California or Bust: the Wind Energy Rush of 99?

By Paul Gipe

The following is an editorial (leader) which appeared in Windpower Monthly. Since this editorial appeared the Federal Energy Regulatory Commission disallowed California’s bids and all the bids were thrown out. By mid 1996 none of the winning bids had been reinstituted.

 In 1849 gold was discovered at Sutter’s Mill near Sacramento. A speculative fervor soon swept the country and otherwise sane people flooded the state seeking their fortunes. Most failed miserably, but some went on to create enduring institutions that have influenced California’s colorful history to this day.

 During the 1980s the great wind rush drew entrepreneurs from around the world to California’s wind-swept passes. In Tehachapi’s bars you were as likely to hear Danish or German as American, or to see as many Saturday night cowboys in clogs as in Western boots. Again many failed and their mistakes still litter the countryside. But some succeeded, and those that did have created an industry chomping at the bit of expansion.

 The announcement of wind’s apparent success in California bidding has raised the specter of a second wave of wind development that could add another 2 TWh of generation per year to California’s 2.8 TWh production. California alone could add as much capacity per year during the “rush of 99” as is now being installed across the entire European continent.

But before you saddle your horse and join the stampede to find your fortune in California’s golden hills, beware. It takes men and women of steel to play the bidding game. The bets on new technology, on new permits, and on long-term financing are risky. The stakes are high too. A false move–a card mislaid–could spell a showdown in the street, and only those with the fastest attorneys will survive. One shootout to watch closely pits an upstart “clever bidder” against the state’s heavily-armed utilities at the PUC’s corral in San Francisco. The outcome could well determine who gets what capacity and at what price.

 Long before the dust settles from bidding (SCE has suspended the process in its area. See the article by Ros Davidson in this issue), some brokers, the card sharks of the investment world, are already strutting down the boardwalk announcing the winners and flogging their in-house wind stock. Other professional gamblers, many not seen since the halcyon days of the early 1980s, are pouring into town. Contrary to assurances that they have reformed, there are ample signs that they are not here to attend the church picnic.

Bidding, unfortunately, does nothing to correct the mistakes of the past. Though many of the players remain the same, the game is new. It forces players into a vicious competitive spiral to underbid their competitors by drastically cutting costs. Safety and the environment could be the first to fall victims to the bidding range wars.

 The rush of 99 could well be the U.S. wind industry’s last chance to convince the American public that wind works economically, and that it is compatible with people and the environment. We may very well not get another chance.

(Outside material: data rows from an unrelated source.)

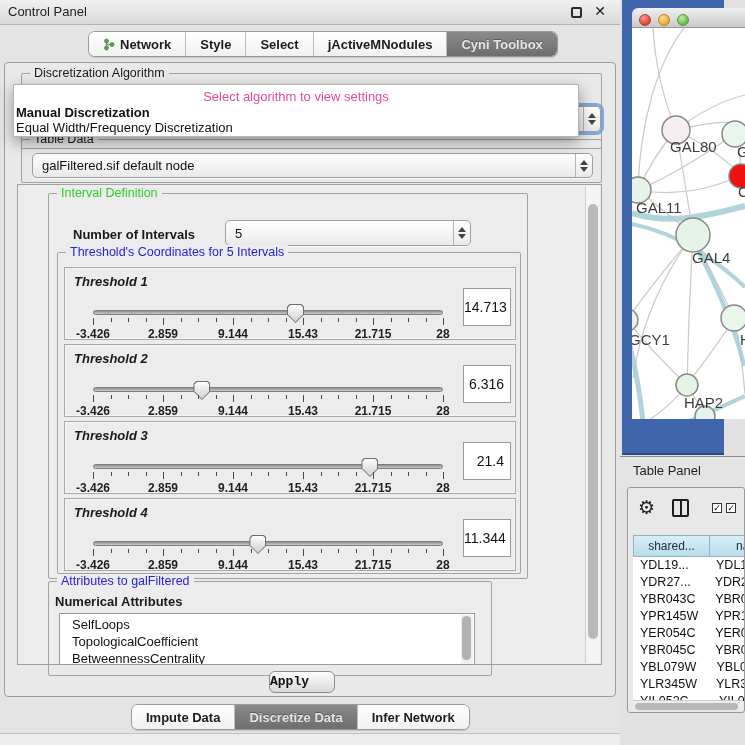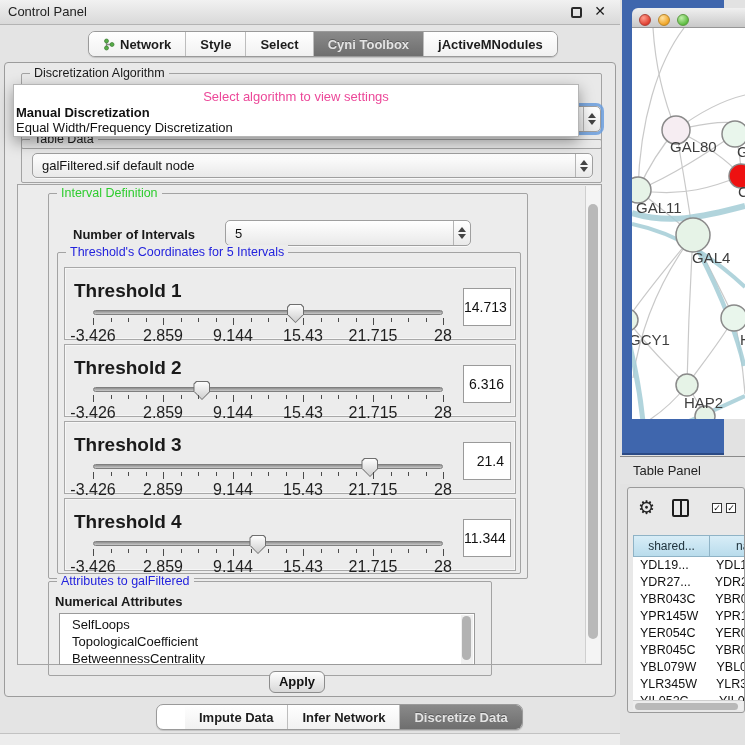"Cyni Toolbox" div.seg { order: before "jActiveMNodules" -> after "jActiveMNodules" }
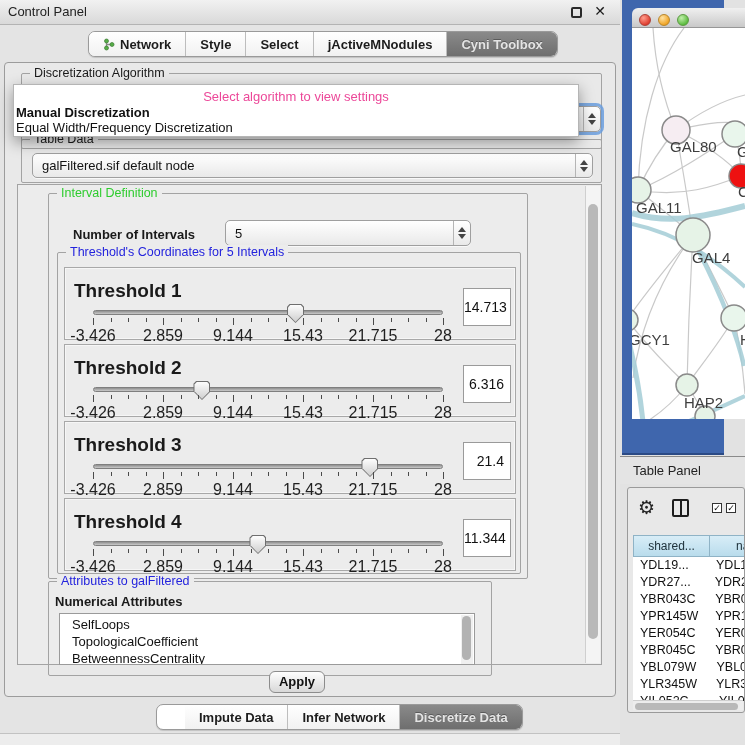"Threshold 1" .tpanel .tlabel { font-size: 19px -> 13px; font-style: none -> italic; top: 12px -> 6px }
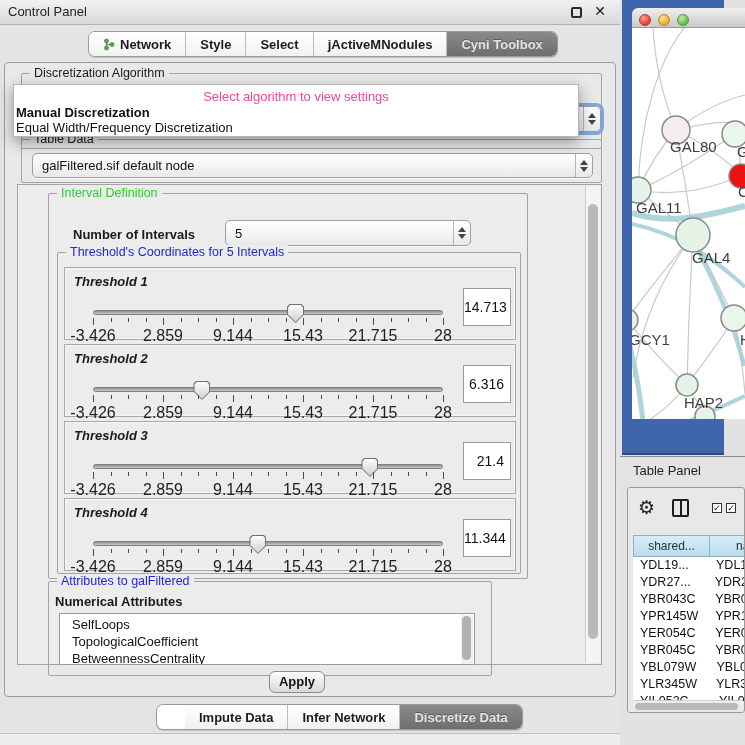"-3.426" .tick-label { font-size: 16px -> 12px; font-weight: normal -> bold }
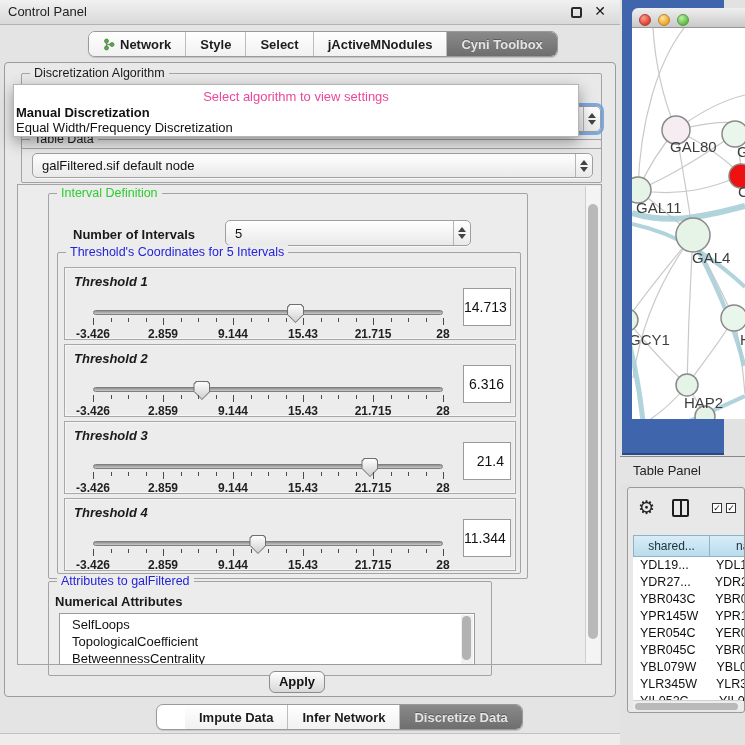"Apply" #apply-btn { font-family: none -> Liberation Mono, monospace; text-align: center -> none; width: 56px -> 66px }
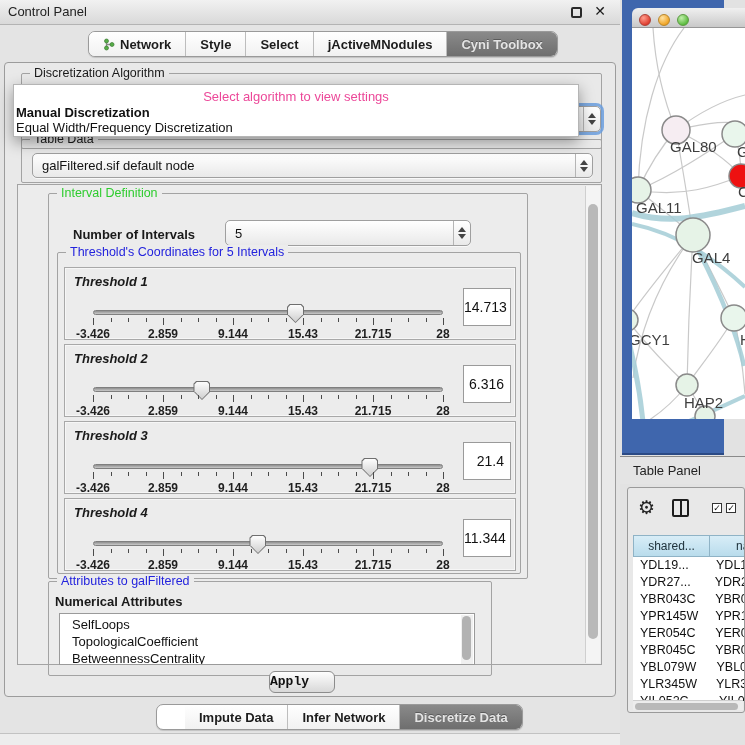"Impute Data" #bottom-tabs { left: 156px -> 131px; padding-left: 28px -> none }
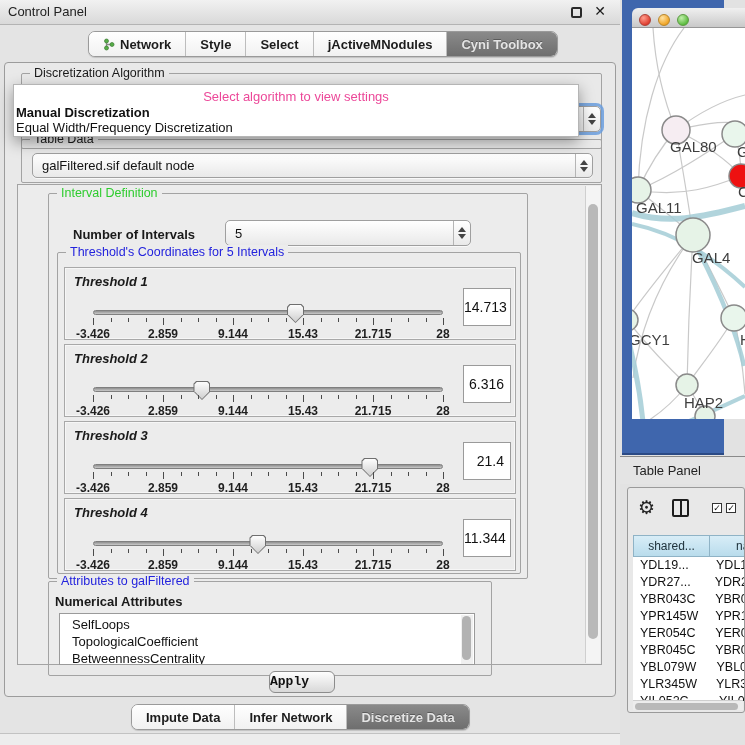"Infer Network" div.seg { order: before "Discretize Data" -> after "Discretize Data" }
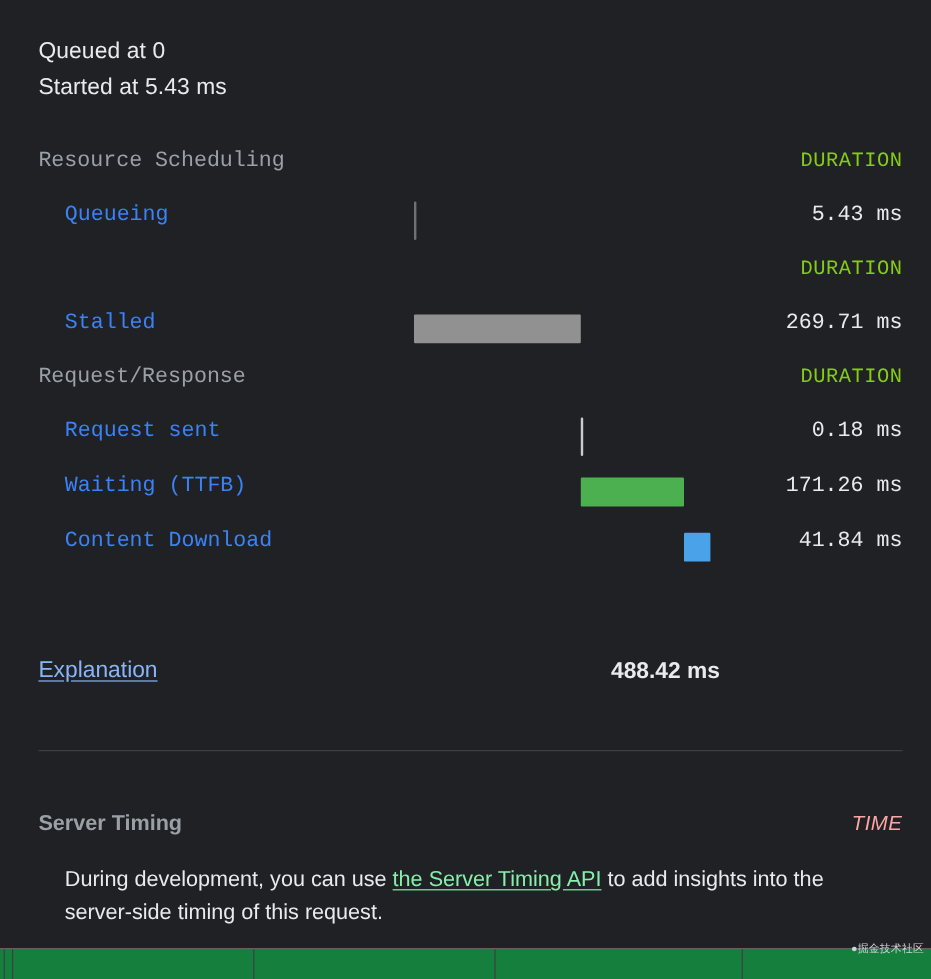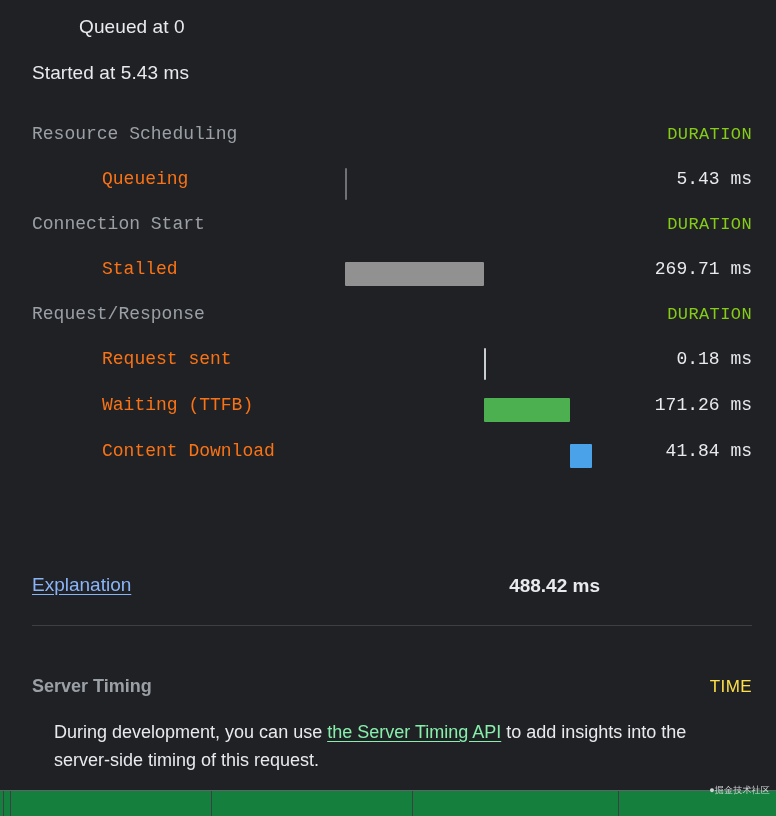"Queued at 0" #queued-line { margin-left: 47px -> none; top: 16px -> 32px }
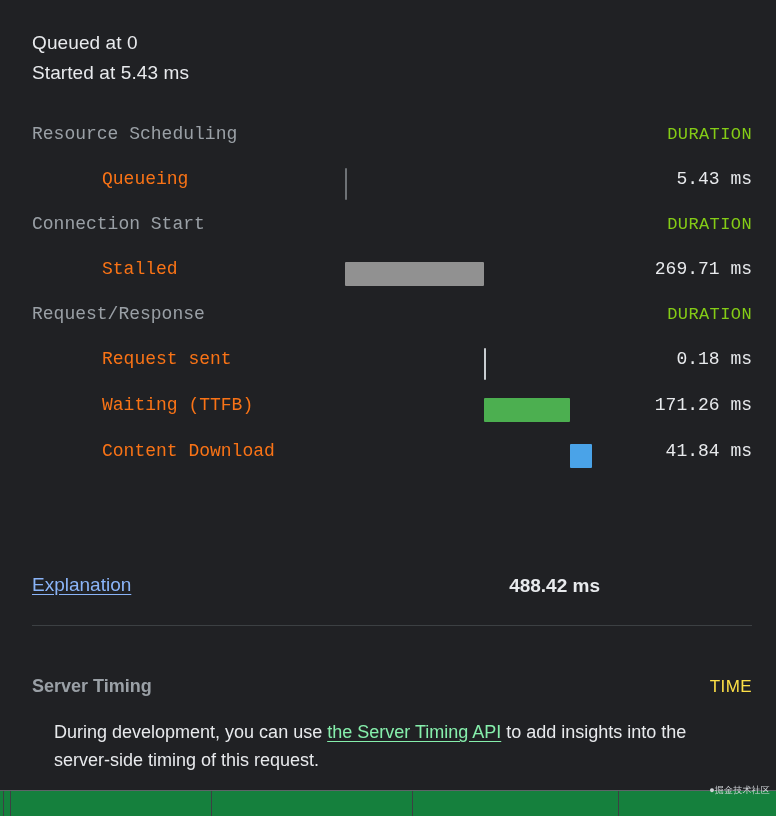"Queueing" .timing-row .row-label { color: #f97316 -> #3b82f6; margin-left: 48px -> none }
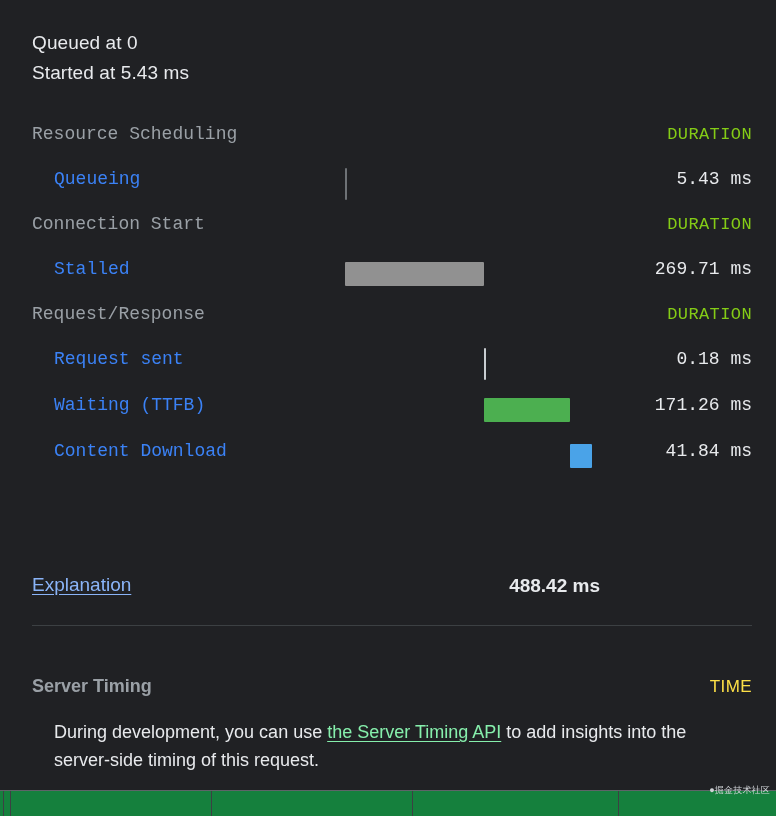"Connection Start" div.sec-title { html: <div>Connection Start</div> -> none }
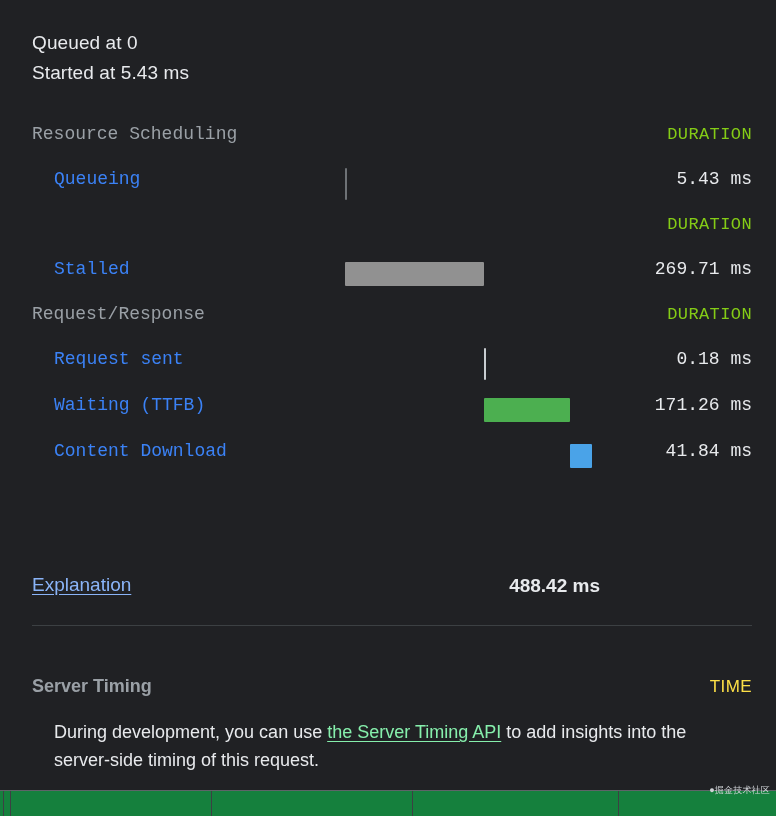"Explanation" #total-row { top: 571px -> 545px }
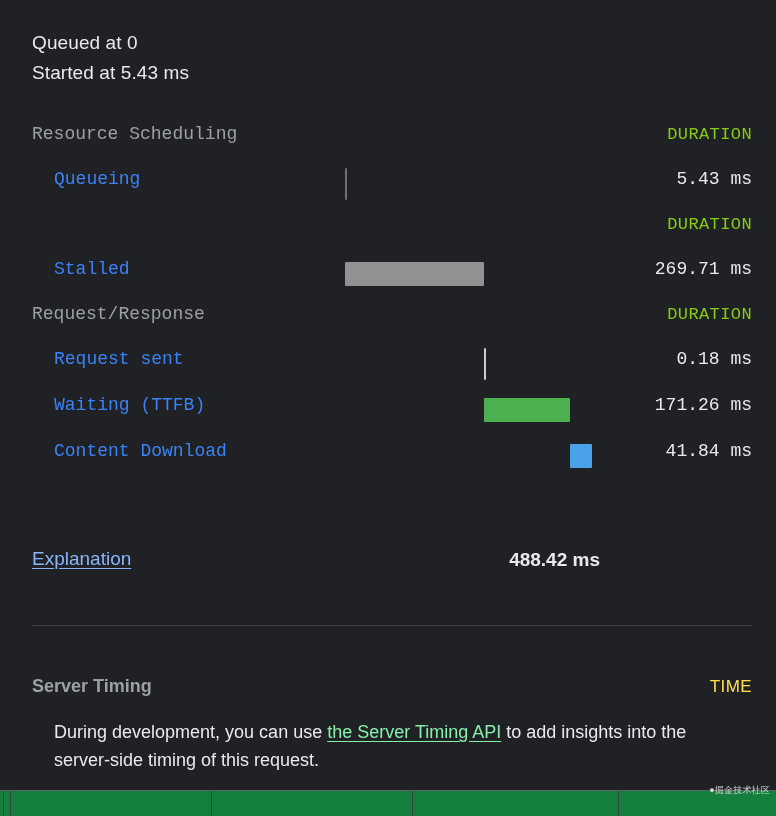"TIME" #server-timing .sec-duration { color: #fde047 -> #fca5a5; font-style: none -> italic }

We must do it right this time, and we must use some of the revenues from these new projects to clean up the mess left from development in the 1980s by removing inoperative turbines, by restoring damaged sites, and by revegetating ravaged hillsides.

If we don’t, we may awaken one morning to find the townsfolk have armed themselves, intent on running the gamblers and gold seekers out of town at gun-point, never to let them return.